Shares of FedEx and Cintas tumbled 7% and 4%, respectively, yesterday. The speedy package delivery giant and the leading supplier of workplace uniforms slipped after posting disappointing quarterly reports.
FedEx and Cintas both reported quarterly profits that were short of Wall Street expectations. You have to go back more than three years to find the last time that Cintas fell short on the bottom line. The economy was in pretty sad shape at the time. FedEx investors don't need to jog their memories as hard. The overnight delivery specialist with the world's largest air express fleet also missed three months ago.
FedEx saw its revenue climb 4%, but profitability plummeted 31%. Cintas saw revenue climb 6%, but operating profits and net income declined.
FedEx blames the bottom-line shortfall on its international customers switching to slower and cheaper options where the margins aren't as beefy as its premium-priced next-day service. Cintas blames its margin crunch on higher costs -- material cost amortization and increasing its route capacity -- on a boost in new customers.
The news would appear to be mixed. FedEx customers are shaving costs. Cintas has to invest in its growth. However, both companies ultimately offered uninspiring near-term outlooks.
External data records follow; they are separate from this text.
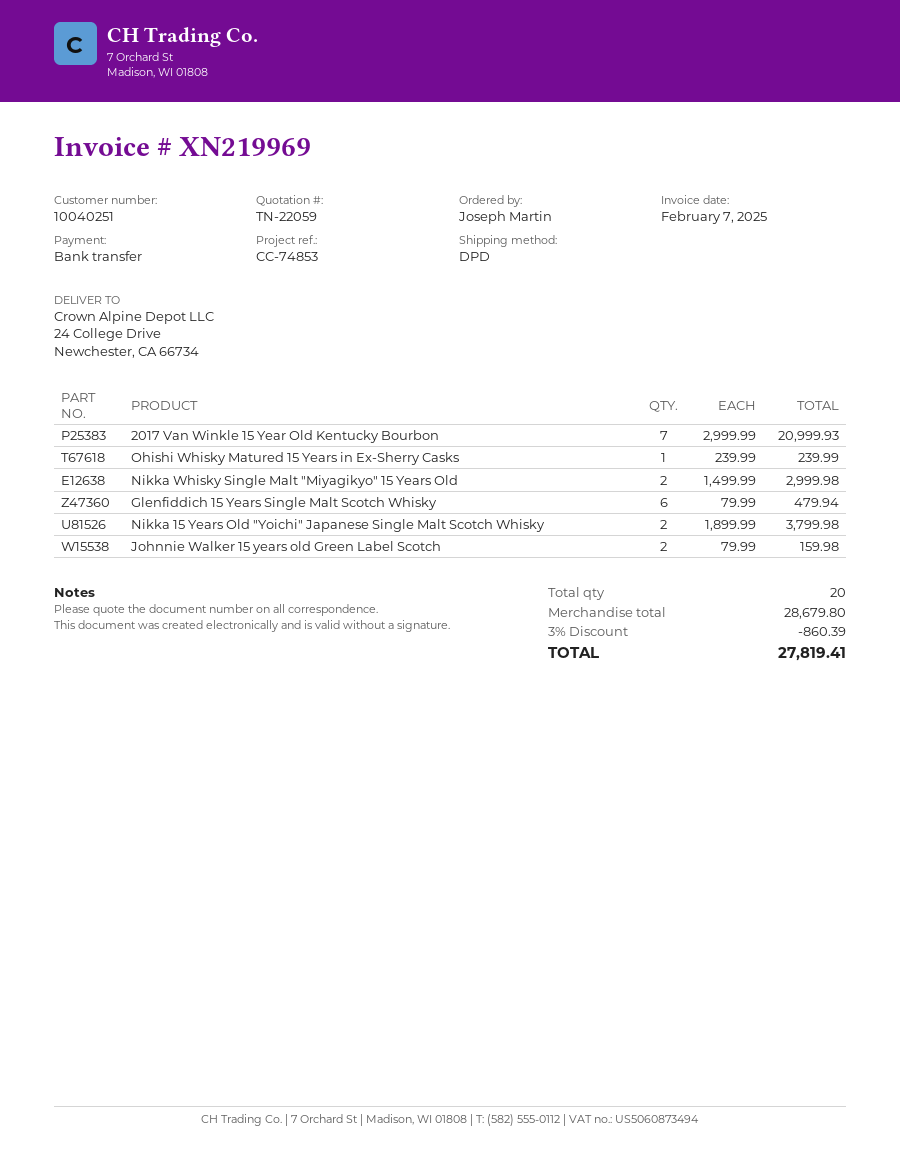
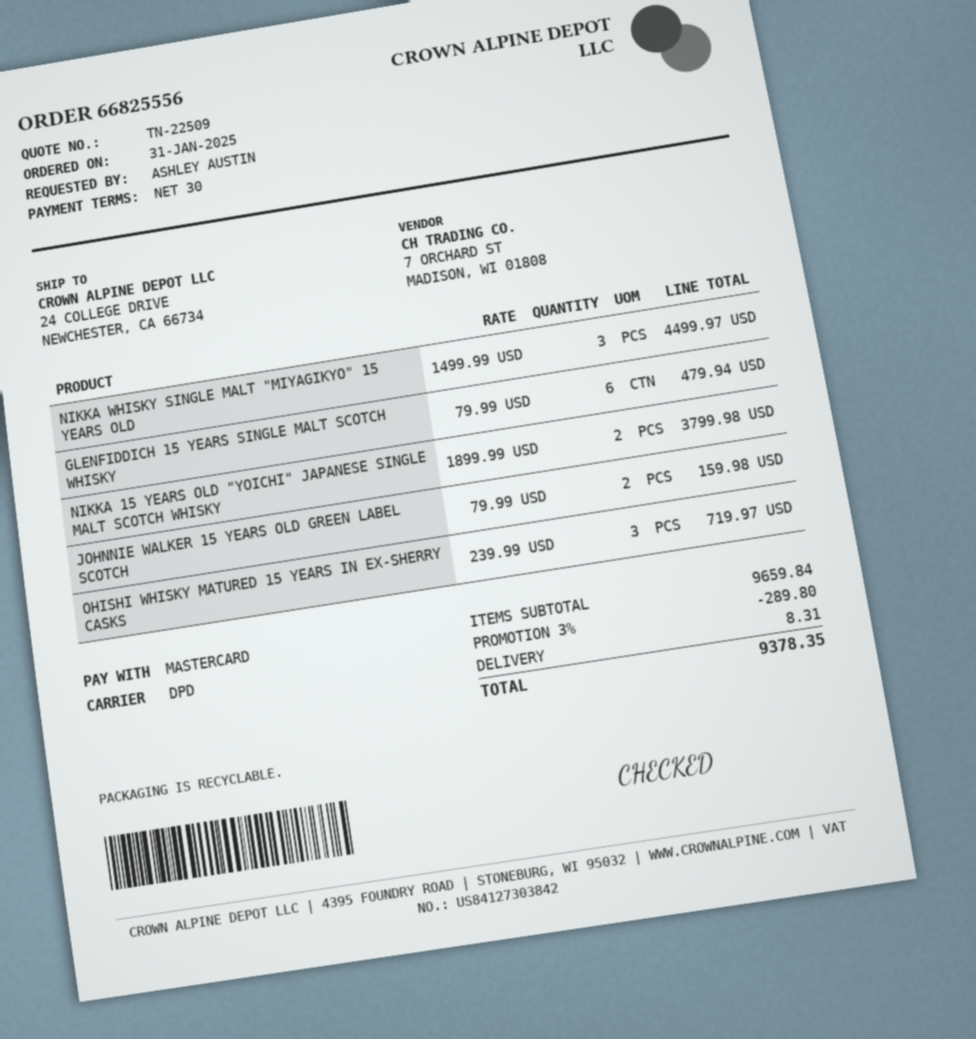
quote number: TN-22059 -> TN-22509
ordered by: Joseph Martin -> ASHLEY AUSTIN
payment method: bank transfer -> Mastercard
2017 Van Winkle 15 Year Old Kentucky Bourbon: 7 x 2999.99 = 20999.93 -> none
Ohishi Whisky Matured 15 Years in Ex-Sherry Casks: 1 x 239.99 = 239.99 -> 3 x 239.99 = 719.97
Nikka Whisky Single Malt "Miyagikyo" 15 Years Old: 2 x 1499.99 = 2999.98 -> 3 x 1499.99 = 4499.97
subtotal: 28679.80 -> 9659.84
discount: 3% = 860.39 -> 3% = 289.80
shipping: none -> 8.31
total: 27819.41 -> 9378.35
Did you really think that Cintas' stock would fall if its only problem was a deluge of new leads?
Investors shouldn't dismiss these two disappointing reports. FedEx and Cintas are bellwethers. They are smart ways to gauge the pulse of corporate America.
Cintas serves more than 900,000 businesses with more than just freshly pressed uniforms. FedEx offers a more global snapshot, but it's still at the mercy of the economy. If FedEx and Cintas aren't doing so well, it's a pretty safe bet that the economic recovery isn't humming along as well as we've been led to believe.
Longtime Fool contributor Rick Munarriz has no position in any stocks mentioned. The Motley Fool recommends Cintas and FedEx. Try any of our Foolish newsletter services free for 30 days. We Fools may not all hold the same opinions, but we all believe that considering a diverse range of insights makes us better investors. The Motley Fool has a disclosure policy.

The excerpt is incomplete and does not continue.